About this task >> For the data below, tally how many lines contain "inside" and answer only with that tally.

---------- Data shown ----------

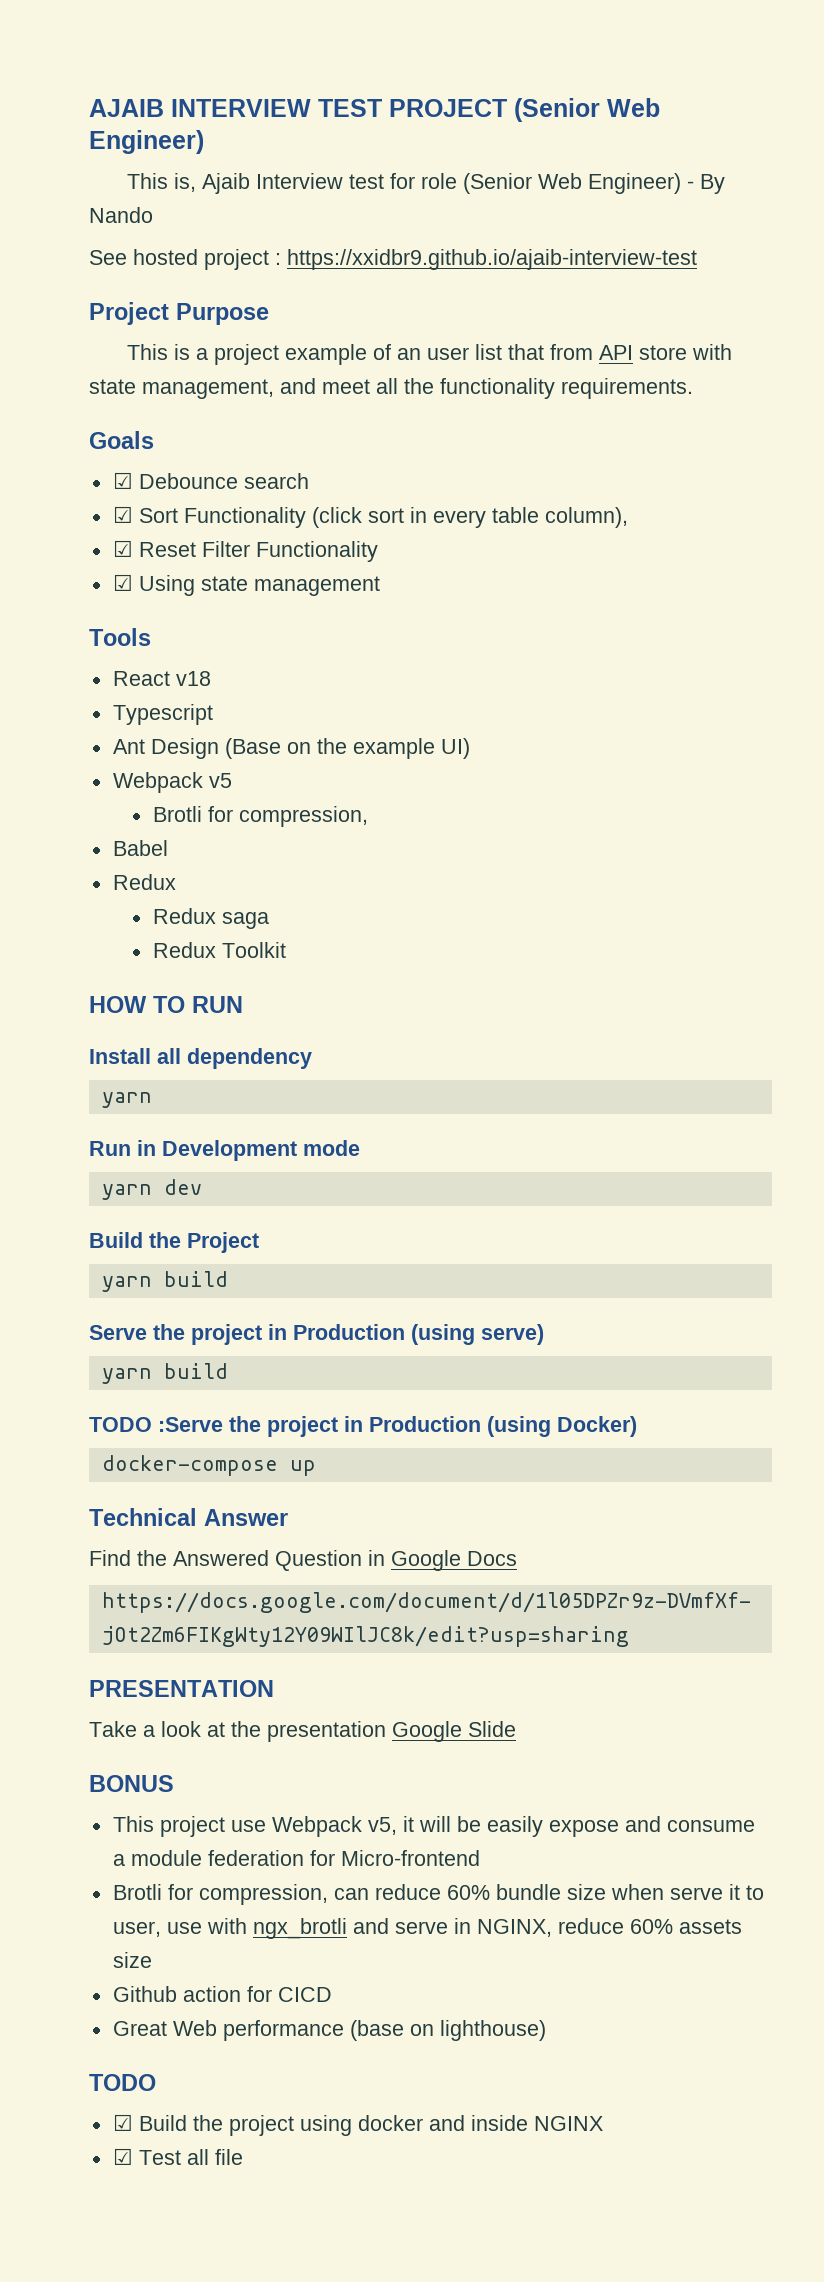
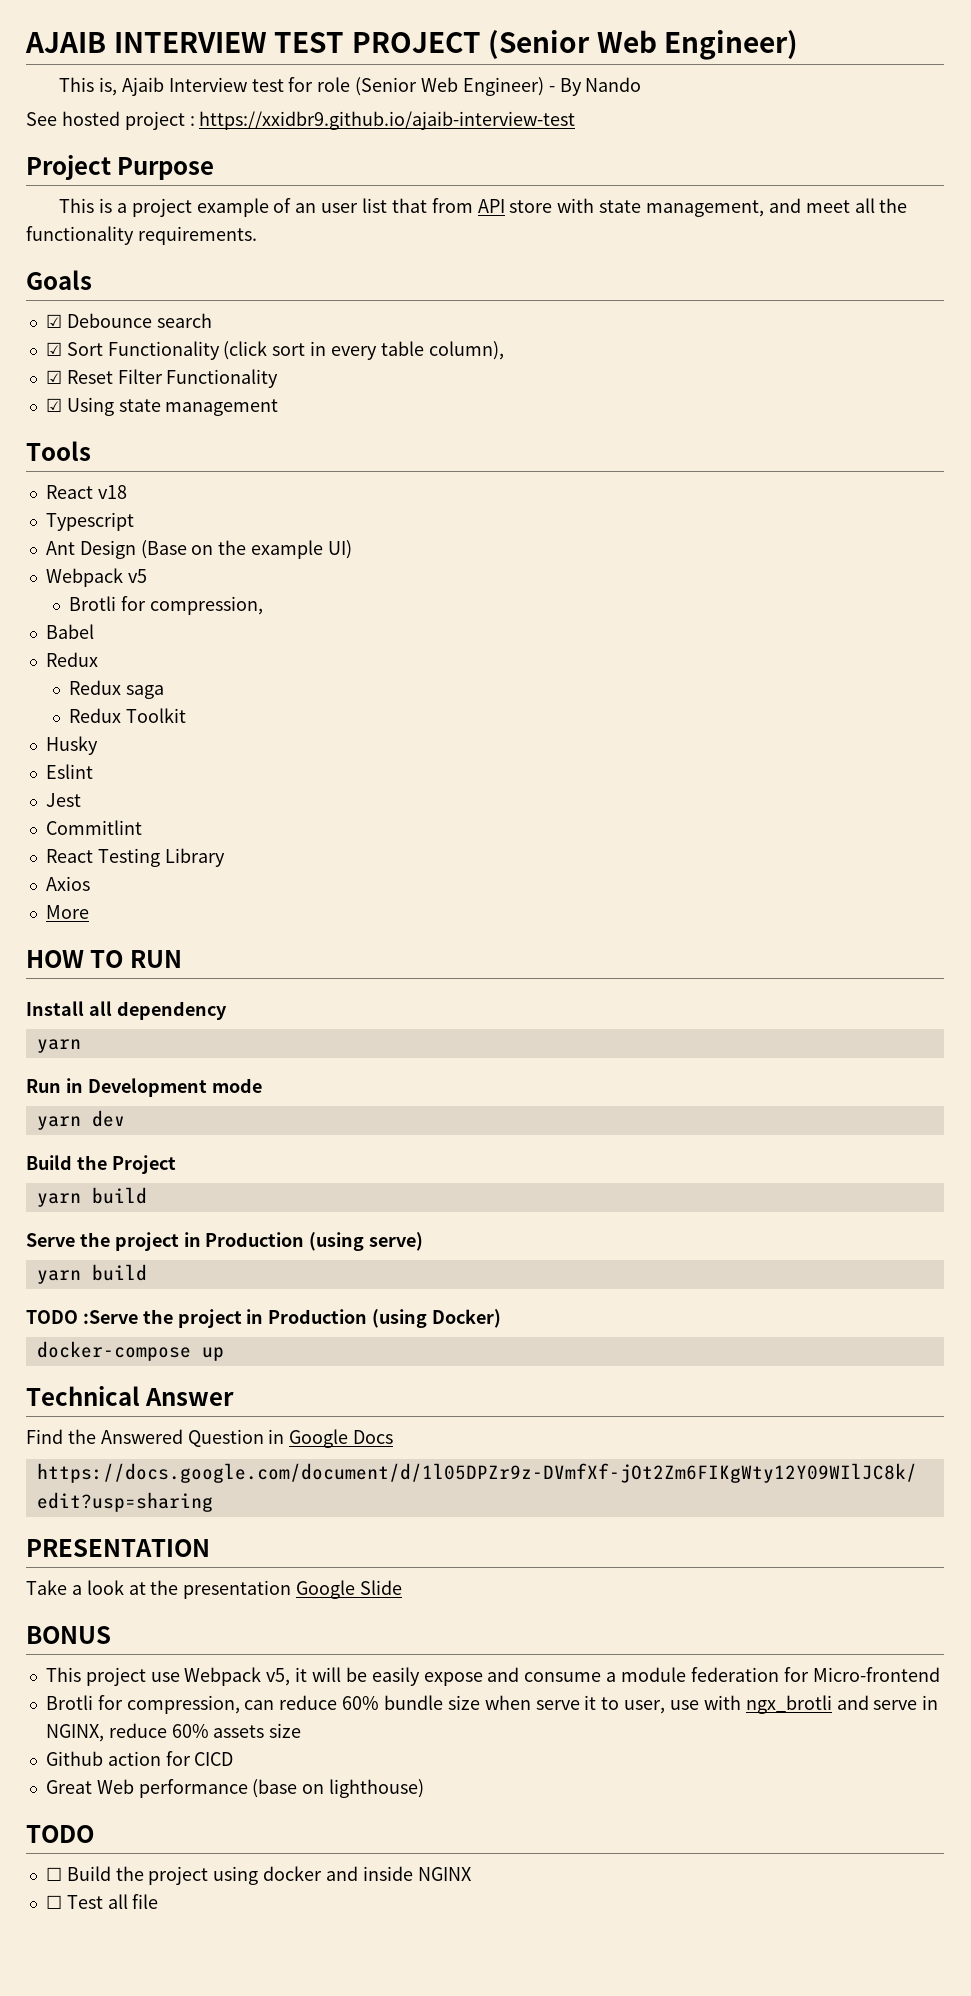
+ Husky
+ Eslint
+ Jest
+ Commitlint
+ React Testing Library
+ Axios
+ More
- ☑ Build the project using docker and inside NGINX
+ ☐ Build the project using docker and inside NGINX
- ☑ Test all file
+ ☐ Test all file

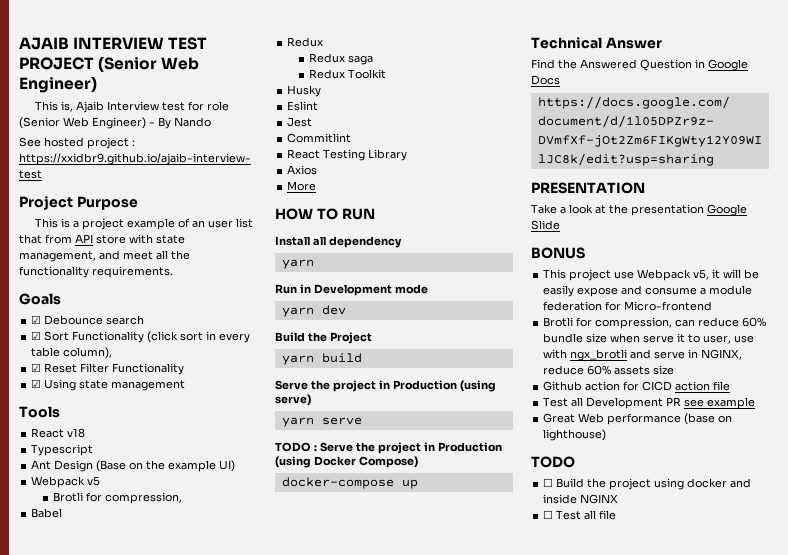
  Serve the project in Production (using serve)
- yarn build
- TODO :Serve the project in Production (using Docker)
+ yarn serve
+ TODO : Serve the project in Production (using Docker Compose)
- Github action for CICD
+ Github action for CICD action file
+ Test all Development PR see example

----------
---------- Data shown ----------

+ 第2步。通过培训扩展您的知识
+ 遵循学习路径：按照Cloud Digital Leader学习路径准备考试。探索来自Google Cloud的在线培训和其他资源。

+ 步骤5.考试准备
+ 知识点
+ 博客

----------
---------- Data shown ----------

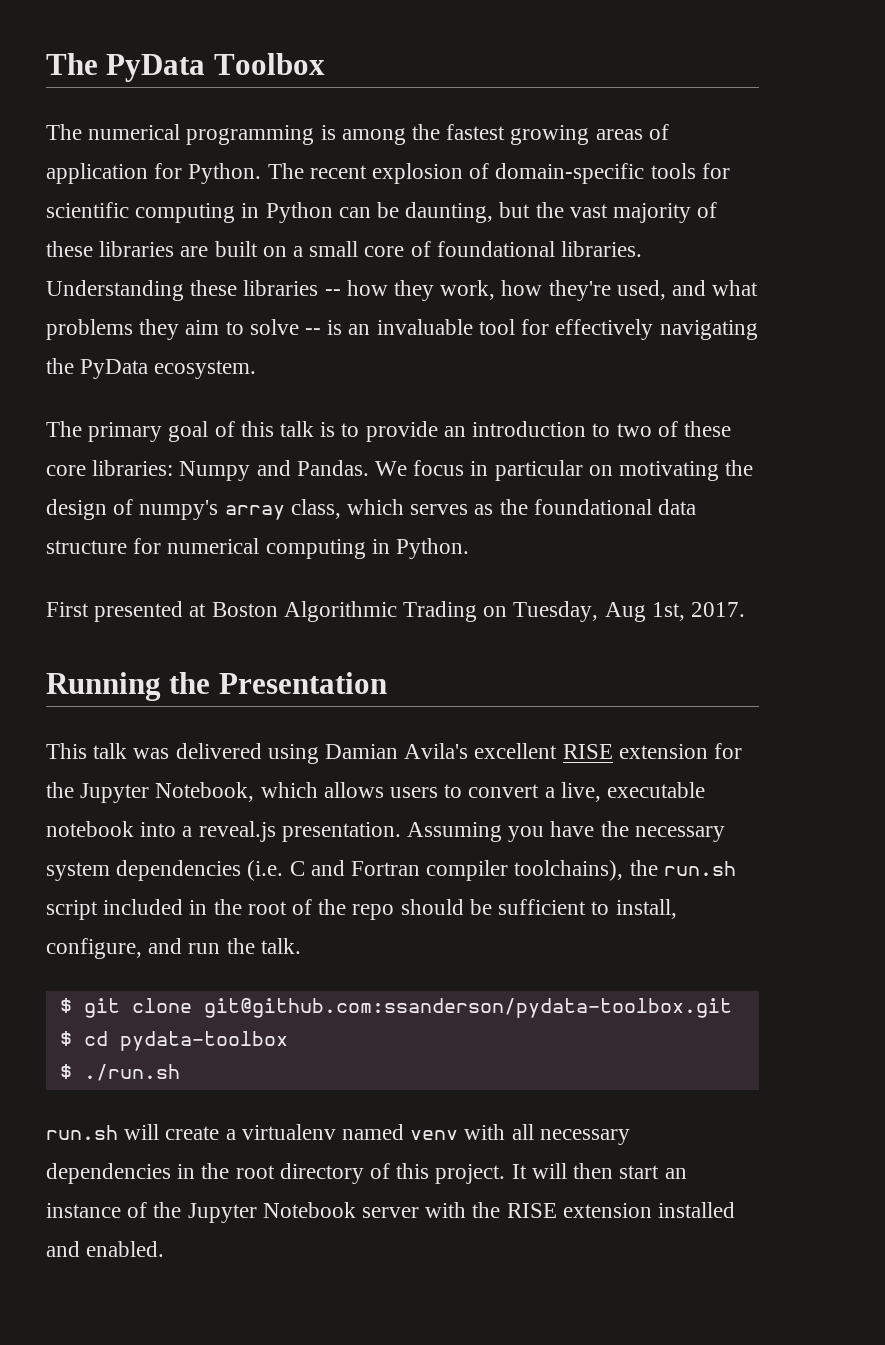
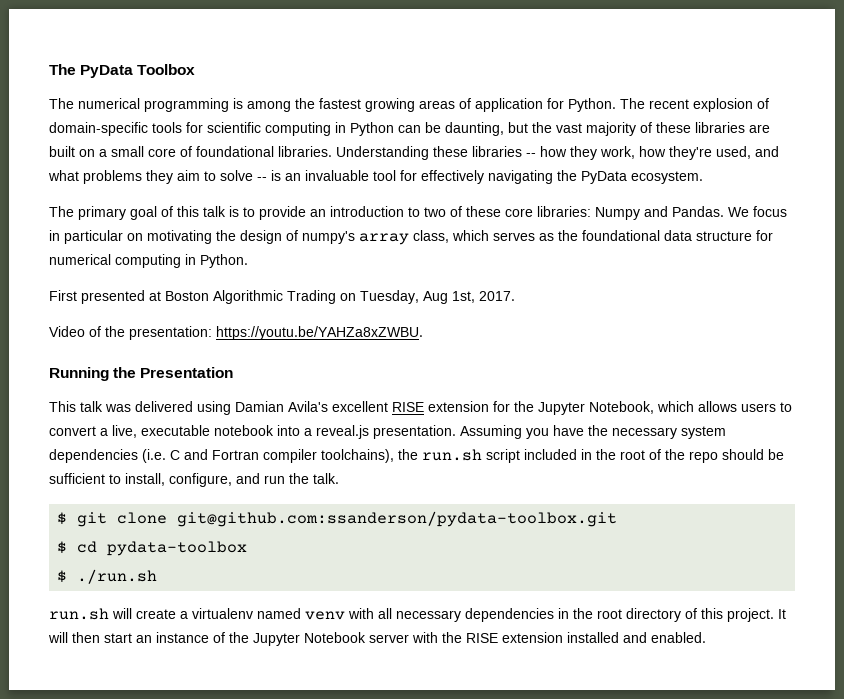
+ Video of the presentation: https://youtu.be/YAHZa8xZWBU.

----------

Output below >> 2